- [Material for this exercise]
******************************
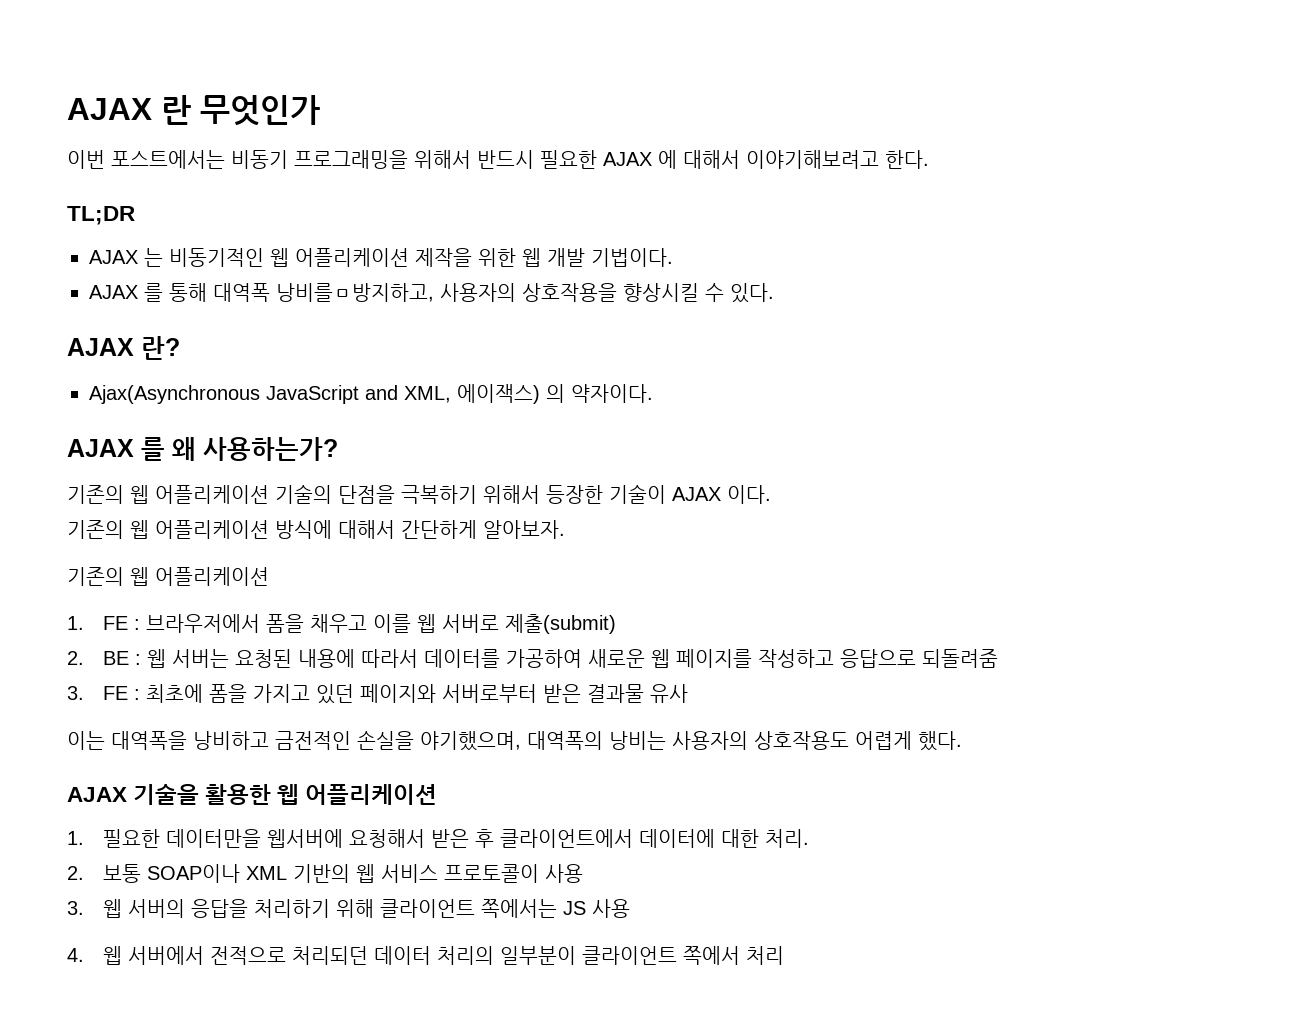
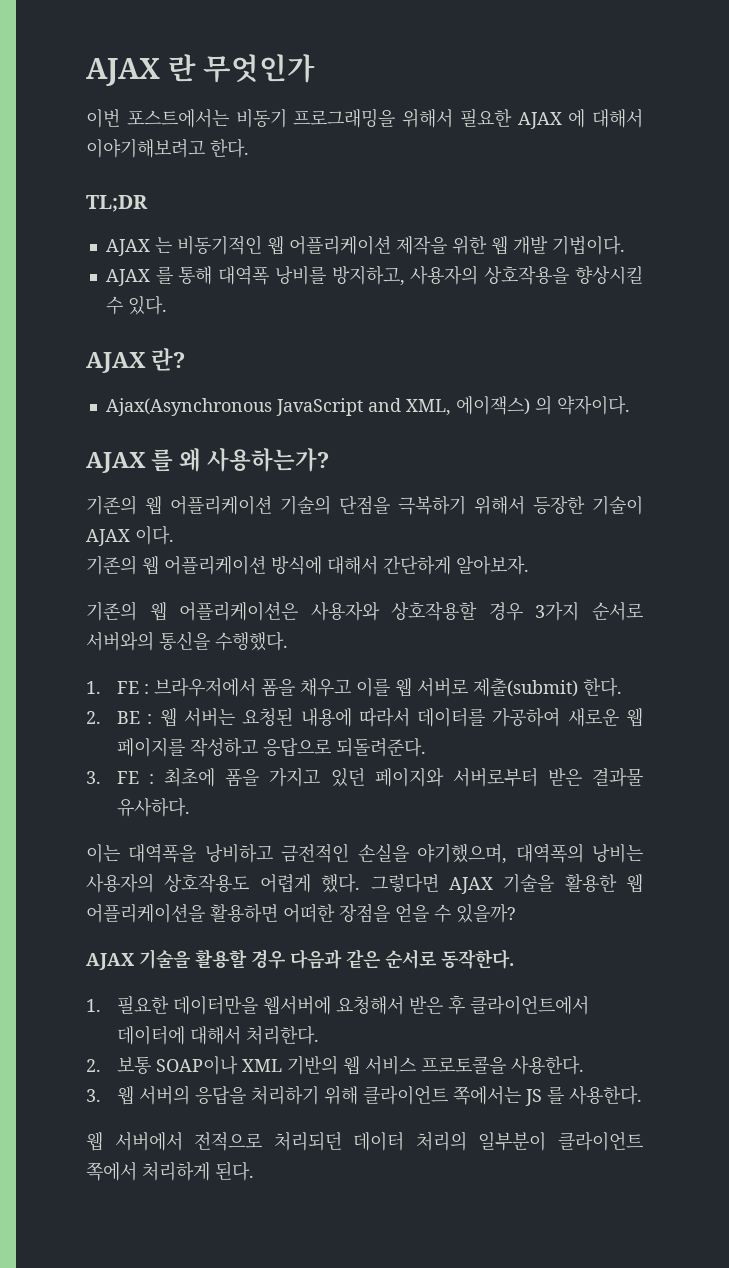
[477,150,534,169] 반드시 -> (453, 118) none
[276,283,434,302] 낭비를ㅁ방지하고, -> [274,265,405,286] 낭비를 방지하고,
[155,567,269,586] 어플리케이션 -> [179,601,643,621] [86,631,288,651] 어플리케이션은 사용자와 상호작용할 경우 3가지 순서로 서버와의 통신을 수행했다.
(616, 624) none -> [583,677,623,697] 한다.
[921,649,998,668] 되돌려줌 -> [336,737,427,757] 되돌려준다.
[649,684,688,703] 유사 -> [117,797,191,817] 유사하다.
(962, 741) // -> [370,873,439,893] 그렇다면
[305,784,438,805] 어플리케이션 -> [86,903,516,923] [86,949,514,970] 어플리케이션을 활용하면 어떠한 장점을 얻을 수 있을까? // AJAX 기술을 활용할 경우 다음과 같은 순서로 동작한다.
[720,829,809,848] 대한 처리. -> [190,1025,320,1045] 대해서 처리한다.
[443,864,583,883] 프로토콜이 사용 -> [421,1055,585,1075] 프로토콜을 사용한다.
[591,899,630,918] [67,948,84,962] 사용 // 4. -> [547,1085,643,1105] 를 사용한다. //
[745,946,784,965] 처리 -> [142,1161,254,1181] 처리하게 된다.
******************************
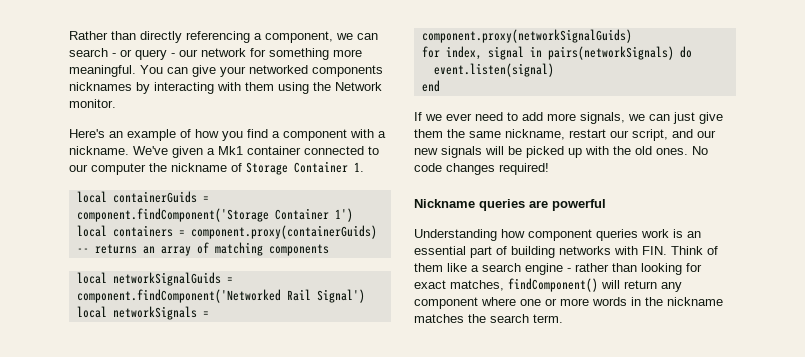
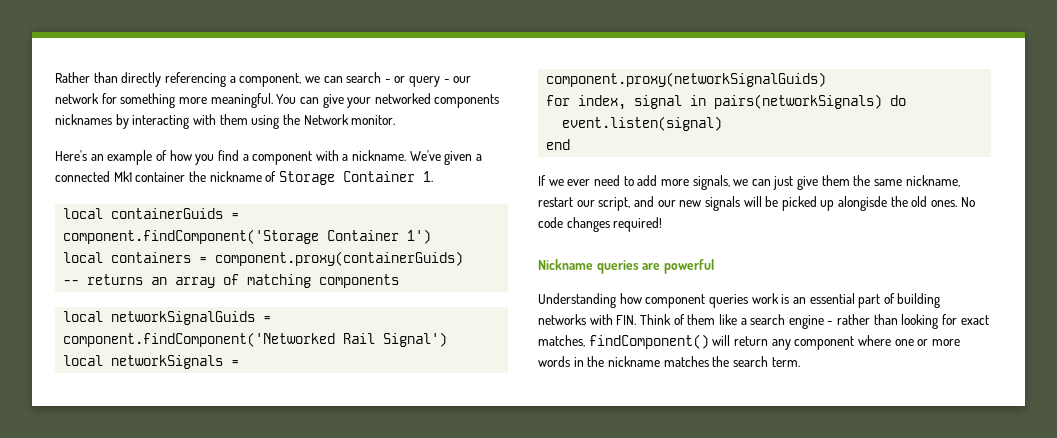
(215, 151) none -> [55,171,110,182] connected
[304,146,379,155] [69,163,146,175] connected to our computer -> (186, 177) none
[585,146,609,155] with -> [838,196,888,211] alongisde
******************************
- [Task requirements] Please give back exactly the lines of the listing above that run from the one containing "[477,150,534,169] 반드시 -> (453, 118) none" through the one containing "[745,946,784,965] 처리 ->", and only those.

- [Solution for this exercise]
[477,150,534,169] 반드시 -> (453, 118) none
[276,283,434,302] 낭비를ㅁ방지하고, -> [274,265,405,286] 낭비를 방지하고,
[155,567,269,586] 어플리케이션 -> [179,601,643,621] [86,631,288,651] 어플리케이션은 사용자와 상호작용할 경우 3가지 순서로 서버와의 통신을 수행했다.
(616, 624) none -> [583,677,623,697] 한다.
[921,649,998,668] 되돌려줌 -> [336,737,427,757] 되돌려준다.
[649,684,688,703] 유사 -> [117,797,191,817] 유사하다.
(962, 741) // -> [370,873,439,893] 그렇다면
[305,784,438,805] 어플리케이션 -> [86,903,516,923] [86,949,514,970] 어플리케이션을 활용하면 어떠한 장점을 얻을 수 있을까? // AJAX 기술을 활용할 경우 다음과 같은 순서로 동작한다.
[720,829,809,848] 대한 처리. -> [190,1025,320,1045] 대해서 처리한다.
[443,864,583,883] 프로토콜이 사용 -> [421,1055,585,1075] 프로토콜을 사용한다.
[591,899,630,918] [67,948,84,962] 사용 // 4. -> [547,1085,643,1105] 를 사용한다. //
[745,946,784,965] 처리 -> [142,1161,254,1181] 처리하게 된다.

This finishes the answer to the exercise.